GTCAP remains our top big-cap conglo pick, as its businesses operate in key cyclical sectors and it offers significant value add through its exposure to unlisted businesses like Toyota Philippines and Metro Pacific Investments. It is also currently trading at 3.3x forward P/E, which is at a significant discount to the average forward P/E of 5.7x for big-cap conglos and more than 1.5-SD below GTCAP’s own 10-year historical average of 9.9x. With this in mind, we reiterate our STRONG BUY for GTCAP with a Target Price of P885.70/share.

Analysis and Opinion

Earnings in-line with consensus forecast

GTCAP reported a net income of P28.8-Billion for 2024, down slightly by 1.8% from the previous year. However, core net income for the year is up by 11.0% after excluding 2023 one-off gains worth P4.0-Billion from lot sales, government incentives, and other non-recurring items. GTCAP’s 2024 core earnings of P28.1-Billion is just slightly below the consensus forecast of P29.3-Billion, with the weakness coming mostly from the 4Q24 miss in earnings vs forecast of P7.7-Billion.

Banking, auto, and infra units report record earnings

Both Metrobank and Toyota Philippines reported record-high earnings of P48.1-Billion, up 14% year-on-year (YoY) and P15.9-Billion (+15% YoY), respectively, which grew their combined net income contribution to GTCAP to 80% from 78% in 2023. GTCAP’s share in now-delisted MPI’s core net income of P23.6-Billion (+21% YoY) also rose in line with its increased stake following the tender offer.

MBT posts robust net income growth despite NIM decline

In line with the broader industry trend, MBT saw its net interest margins (NIM) slip by 13bps YoY to 3.77%, with the sequential decline becoming more pronounced after the BSP cut rates in August of last year. However, net interest income was underpinned by strong 17.0% loan growth as the bank’s corporate, credit card, and auto loan books all grow by high-teens. ROE rose to 13.0% from 12.5% in 2023, with GTCAP giving guidance that they intend to get ROE up to 15.0% in the medium-term.

Toyota outpaces industry growth

Toyota Motors Philippines (TM)P sold 218,019 units in 2024 (+9.0% YoY), outpacing the industry’s growth of 8.0%. Toyota’s market share dipped to 46.0% as of year-end 2024, from 46.2% in 2023, as Chinese brands make inroads into the Philippine market.

However, TMP is not yielding easily on the electrified vehicles (EV) front with its PHEV sales surging 95.2% YoY to 14,057 units and capturing 72% of the PHEV market. TMP’s gross profit margins also ticked higher to 15.1% as of 4Q24 from 12.4% in the same period last year on the back of price increases, stable forex rates, and favorable model mix.
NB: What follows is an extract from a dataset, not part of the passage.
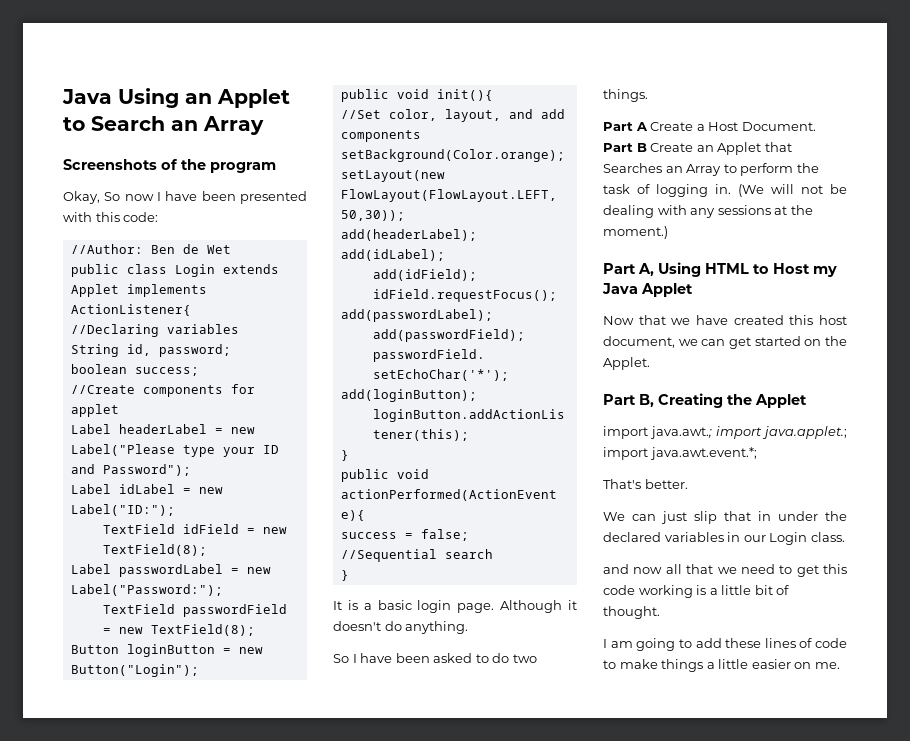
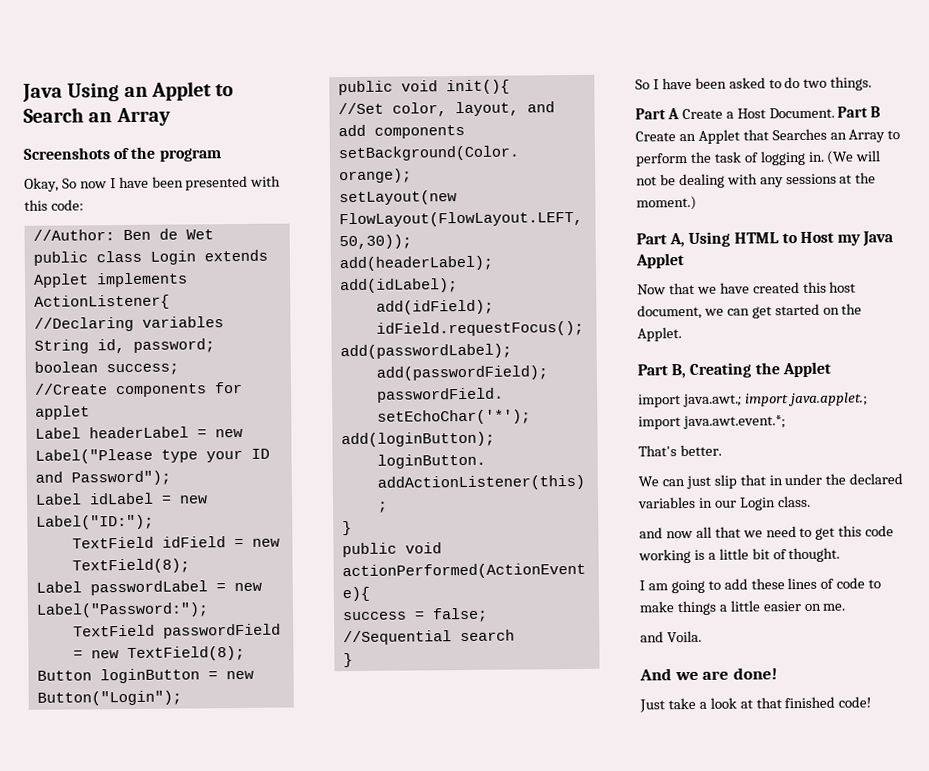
[333,600,577,613] [333,621,469,634] // It is a basic login page. Although it doesn't do anything. -> (353, 660) none
(840, 665) none -> [640,630,702,643] [639,667,778,681] [639,696,872,713] // and Voila. // And we are done! // Just take a look at that finished code!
GTCAP expects TMP to continue outpacing the industry this year with the launch of the next-generation Tamaraw, and this is evident in the first two months of the year with TMP sales volume growing by 10.7% YoY vs industry’s +6.0%.

Infra is still a strong contributor, insurance and property remain weak

MPI’s core earnings soared 16% YoY to a record high of P28.4-Billion, on the back of higher power, water, and toll road volumes, coupled with higher rates for water and toll.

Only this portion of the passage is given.